Last week while my mind was off on a tangent, I realized that people who condemn homosexuality probably consider our lives as GLBT folks to be one big distraction. Since they don't consider homosexuality to be a natural thing they must think of us as wanderers who have strayed from some sort of perfect heterosexual path and have become so distracted by homosexuality that we just give up and decide to immerse ourselves in it. They seem to expect that we could snap back the moment we applied a bit of focus on something more proper. But they underestimate the power of truth. We're not gay because we wandered to this point. We're gay because we have become open to expressing the truth about ourselves. And many of us who are gay Christians have discovered that God is intricately woven into that process. The judgment that follows us on the journey is the distraction.

As I was driving home from work one day last week something was bothering me so I started to pray, and after a minute or so I had become completely focused on God and engrossed in our conversation. Just as I was beginning to really feel the power of the moment, another car raced up from the side and then darted in front of me (without a blinker of course) and slowed down to turn shortly thereafter. I was forced to slow down as well. That was enough to launch me right out of my moment of prayerful bliss and into thoughts of frustration. I thought about how insignificant I must be in the grand scheme of things for this guy (and a thousand others before him) to pay me such showy disregard. It wasn't until two or three traffic signals later that I realized I had been in mid-prayer when I first became distracted, and I had to rewind and apologize to God. Then I got upset with myself for losing focus, and that became a distraction in itself.

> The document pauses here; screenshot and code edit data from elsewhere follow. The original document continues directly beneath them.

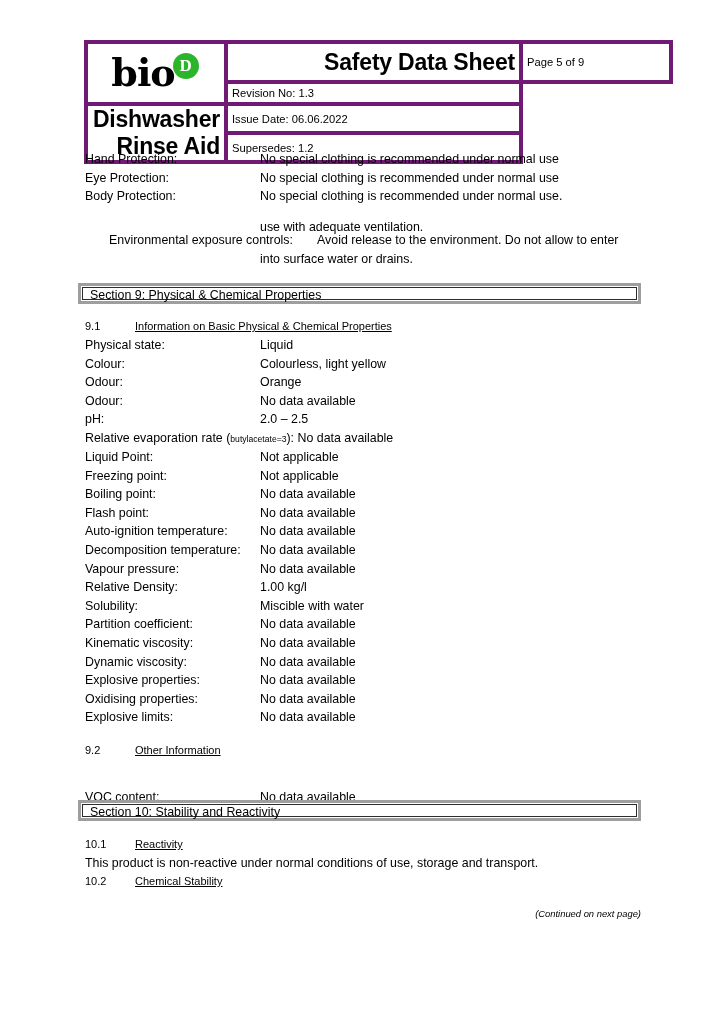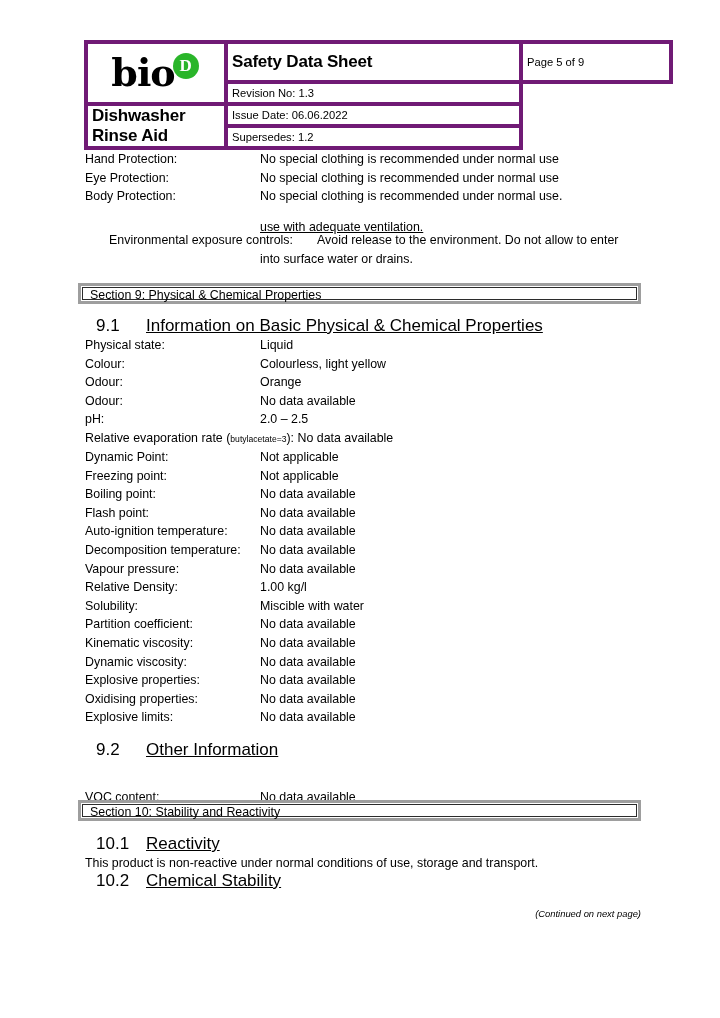--- a/index.html
+++ b/index.html
@@ -38,22 +38,22 @@
     padding: 0;
     vertical-align: middle;
   }
   .cell-logo {
     width: 136px;
     text-align: center;
     padding: 4px 0 4px 0 !important;
   }
   .cell-title {
     width: 283px;
-    text-align: left;
-    font-size: 17px;
+    text-align: right;
+    font-size: 23px;
     font-weight: bold;
     letter-spacing: -0.2px;
     height: 36px;
     padding: 0 4px !important;
   }
   .cell-meta {
     width: 138px;
     font-size: 11.2px;
     height: 18px;
     padding: 0 4px !important;
@@ -115,21 +115,20 @@
   .row .val {
     display: inline-block;
     vertical-align: top;
   }
   .cont {
     position: absolute;
     left: 260px;
     font-size: 12.4px;
     line-height: 18.6px;
     white-space: nowrap;
-    text-decoration: underline;
   }
   .cont-indent {
     position: absolute;
     left: 260px;
     font-size: 12.4px;
     line-height: 18.6px;
     white-space: nowrap;
   }
   .freeline {
     position: absolute;
@@ -165,24 +164,23 @@
     top: 0px;
     font-size: 12.4px;
     line-height: 15px;
     white-space: nowrap;
   }
 
   
   .subhead {
     position: absolute;
     left: 85px;
-    font-size: 17px;
-    line-height: 18.6px;
-    white-space: nowrap;
-    margin-left: 11px;
+    font-size: 11px;
+    line-height: 18.6px;
+    white-space: nowrap;
   }
   .subhead .num {
     display: inline-block;
     width: 50px;
   }
   .subhead .ttl {
     text-decoration: underline;
   }
 
   .footer-note {
@@ -264,21 +262,21 @@
   </div>
   <div class="row" style="top:410.4px">
     <span class="lbl">pH:</span><span class="val">2.0 – 2.5</span>
   </div>
 
   <div class="freeline" style="top:429px">
     <span>Relative evaporation rate (</span><span class="small-sub">butylacetate=3</span><span>): </span><span>No data available</span>
   </div>
 
   <div class="row" style="top:448px">
-    <span class="lbl">Dynamic Point:</span><span class="val">Not applicable</span>
+    <span class="lbl">Liquid Point:</span><span class="val">Not applicable</span>
   </div>
   <div class="row" style="top:466.6px">
     <span class="lbl">Freezing point:</span><span class="val">Not applicable</span>
   </div>
   <div class="row" style="top:485.2px">
     <span class="lbl">Boiling point:</span><span class="val">No data available</span>
   </div>
   <div class="row" style="top:503.8px">
     <span class="lbl">Flash point:</span><span class="val">No data available</span>
   </div>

We'll always have attention-stealers in our lives, especially as gay Christians. We might be having a great day and then we flip on the radio and hear someone say homosexuals are going to hell. This is distracting, no matter how far beyond it we happen to be. I got an email today from a nineteen year-old girl whose mother is having trouble accepting the fact that her daughter is a lesbian and prefers that she remain closeted and fighting it because, in her words, "if you have already done it for eighteen plus years you can continue." That's quite a distraction. But distractions are not truth. If we keep our focus on God and we remain intent on nurturing that relationship, we won't be in danger of internalizing the condemnation that seems to follow us. And in turn it will lose power over us. It's not easy, but it is possible. And God can work with the possibilities.

Distractions can be healthy as long as we consider them to be a way to relax our tightly wound minds, and as long as we allow these distractions to help us grow. In other words, it's time for some grapes.

2 Comments:

Anonymous Anonymous said...

Interesting blog.

I know I am guilty of distracting myself. Sometimes it's distracting myself from the chaos of work and life with meditation and prayer. But other times I distract myself with negative habits such as too much tv watching (this is esecially true when it's football and hockey season).

1:35 PM  
Anonymous Anonymous said...

I love reading your blog it's so interesting and entertaining. Yeah, my mother thinks it's a choice and that I can reamain in the closet and all this other stuff, I love her but she just doesn't understand. Have a good dayyyy Thanks!